Many people compare passions to drugs, and rightly so. People tend to become addicted to their passion. This is clearly not healthy. Instead of becoming obsessed with running, try to weigh pros and cons of your high intensity running routine.
It is good to be able to run great distances and feel good about it too, but please don’t forget that it is a means of leisure only. Don’t be disheartened if you are not able to reach your target distance in your target time.
If you are having sleepless nights before your next marathon, it is time to introspect and sort out your priorities. Please remember that running is just a part of your life. Don’t make it any bigger. No pressure should be taken regarding your running performance.
Finally, if your body is giving you signs of fatigue and restlessness, listen to your body and pay heed to your health.
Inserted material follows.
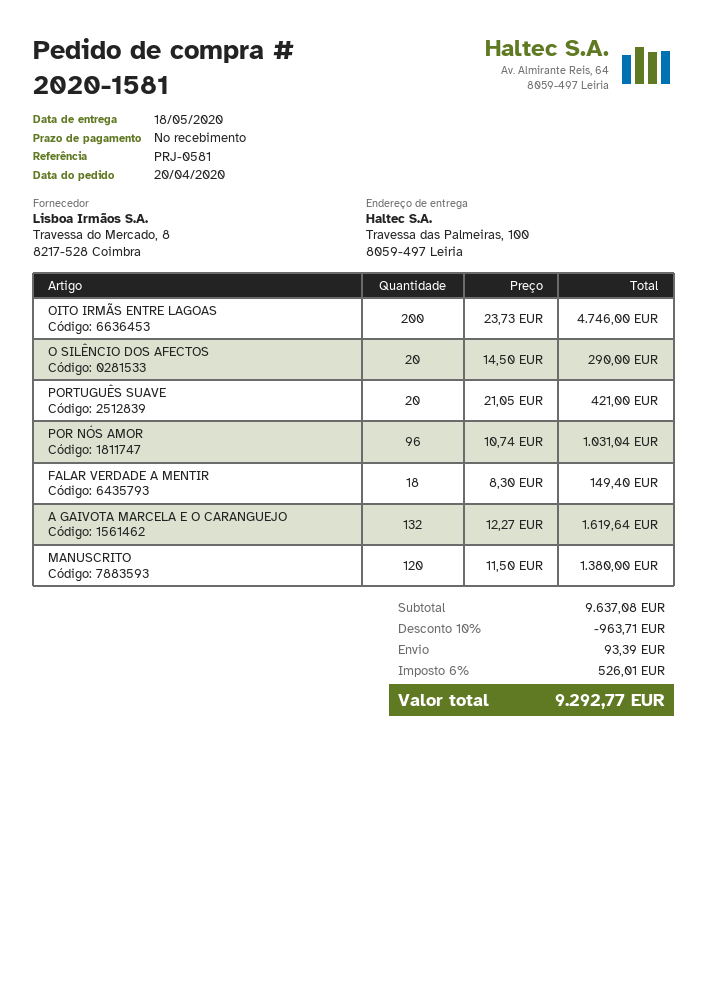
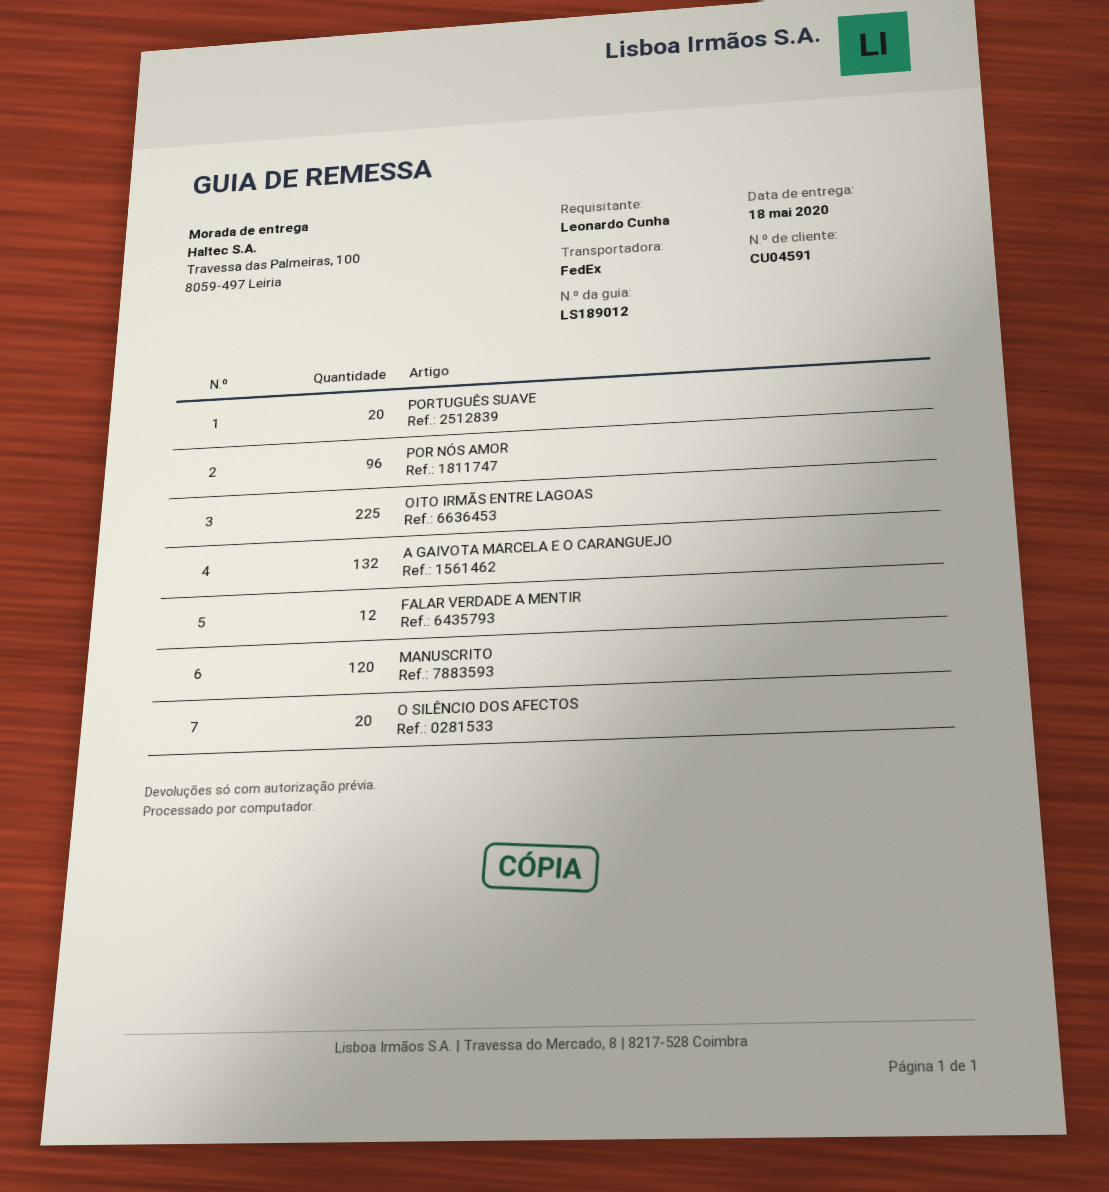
OITO IRMÃS ENTRE LAGOAS: 200 -> 225
FALAR VERDADE A MENTIR: 18 -> 12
It might be a sign of exertion.
Is Running Bad For You: The Final Verdict
Conflicting reports and beliefs among different groups of people have raised a lot of questions about running. In light of the various scientific findings, it is normal to wonder about the benefits of high intensity running. Is running bad for you? If done in excess and on impulse, yes. If pursued slowly and steadily, no. Long-term runners should definitely consider availing the services of a professional trainer. Regular heart checkups should be performed in all those who wish to pursue running. This way, it will be easier to monitor early changes in the heart structure and function, and it will prevent a major mishap.